Custom, Excise & Service Tax Tribunal

Roquette Riddhi Siddhi Pvt Ltd vs Belgaum on 6 March, 2022

  CUSTOMS, EXCISE & SERVICE TAX APPELLATE TRIBUNAL
                     BANGALORE

                       REGIONAL BENCH - COURT NO. 1

                   Central Excise Appeal No. 20044 of 2017

(Arising out of Order-in-Original No. BEL/EXCUS/000/COM/BKK/033/16-17 (CX) dated
  16/11/2016 passed by the Commissioner of Customs & Central Excise, Belgaum)

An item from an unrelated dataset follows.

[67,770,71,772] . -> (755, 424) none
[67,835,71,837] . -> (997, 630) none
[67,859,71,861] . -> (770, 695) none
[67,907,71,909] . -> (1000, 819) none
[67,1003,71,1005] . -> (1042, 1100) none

Roquette Riddhi Siddhi Pvt. Ltd.                                  ....Appellant
P.B No. 9, Gokak Falls Road, Gokak
Belgaum - 591 307
Karnataka
                             VERSUS

Commissioner of Central Excise,                                ....Respondent

Customs and Service Tax, Belgaum No. 71, Club Road, Central Excise Building, Belgaum - 590 001 Karnataka WITH Central Excise Appeal No. 20872 of 2017 (Arising out of Order-in-Original No. BEL/EXCUS/000/COM/BKK/056/16-17 (CX) dated 06/03/2017 passed by the Commissioner of Central Excise and Customs, Belgaum) Roquette Riddhi Siddhi Pvt. ....Appellant Ltd.

P.B No. 9, Gokak Falls Road, Gokak Belgaum - 591 307 Karnataka ....Respondent Commissioner of Central Excise, Customs and Service Tax, Belgaum No. 71, Club Road, Central Excise Building, Belgaum - 590 001 Karnataka C/2100/2010, C/394/2011-DB APPEARANCE:

Mr. Paresh M Dave, Advocate For the Appellants Mr. P. Rama Holla, Superintendent (AR) For the Respondent CORAM:
HON'BLE MR. ASHOK JINDAL, JUDICIAL MEMBER HON'BLE MR. C. J. MATHEW, TECHNICAL MEMBER Final Order Nos. 20088-20089 / 2022 Date of Hearing: 04/03/2022 Date of Decision: 04/03/2022 Per : ASHOK JINDAL The appellant is in appeal against the impugned orders.

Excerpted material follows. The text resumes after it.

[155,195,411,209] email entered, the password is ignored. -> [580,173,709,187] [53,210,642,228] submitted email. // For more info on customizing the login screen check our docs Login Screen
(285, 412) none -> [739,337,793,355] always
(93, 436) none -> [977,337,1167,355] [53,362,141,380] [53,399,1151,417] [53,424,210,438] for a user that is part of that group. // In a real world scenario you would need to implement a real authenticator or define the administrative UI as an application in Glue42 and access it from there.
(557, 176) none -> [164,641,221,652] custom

2. The Appeal No. E/20044/2017 is filed for the period October 2011 to August 2014 and Appeal No. E/20872/2017 is for the subsequent period i.e September 2014 to February 2015. The appellant is a manufacturer of Maize Starch Powder, Destrose Monohydrate, Malto Dextrin Powder, High Malto Syryp, Corn Syrup Solid, Destrose Syrup, Liquid Glucose, Modified Starch etc. They are availing cenvt credit on the inputs and input services used in their final product. During the course of manufacture, some by-product emerges on the clearance of which appellant has not paid any duty. Further, the Revenue is of the view that the appellant has taken cenvat credit for the invoices issued prior to 01/09/2014 on 18/09/2014 and in terms of Notification No. 21/2014-CE (NT) dated 11/07/2014, the appellants are required to take cenvat credit within 6 months from the issuance of the invoice. Thereafter, they are not entitled to take the cenvat credit. Further, it was also felt by the authorities below that the appellant is required to reverse cenvat credit on inputs and input services in proportionate to the quantum of value of by-product residue or 2 C/2100/2010, C/394/2011-DB waste arising during the course of manufacture of their final product. On these two issues, a show-cause notice was issued to the appellant but denied the cenvat credit and to reverse proportionate cenvat credit attributable to the clearance of by- product.

2.1. The Second show-cause notice in Appeal No. E/20872/2017 was issued for proportionate reversal of cenvat credit attributable to the inputs/input services consumed in emerging by-products which have been cleared without payment of duty.

2.3. The Adjudicating authority confirmed the demand against the appellant on both the issues. Against the said orders, the appellant is before us.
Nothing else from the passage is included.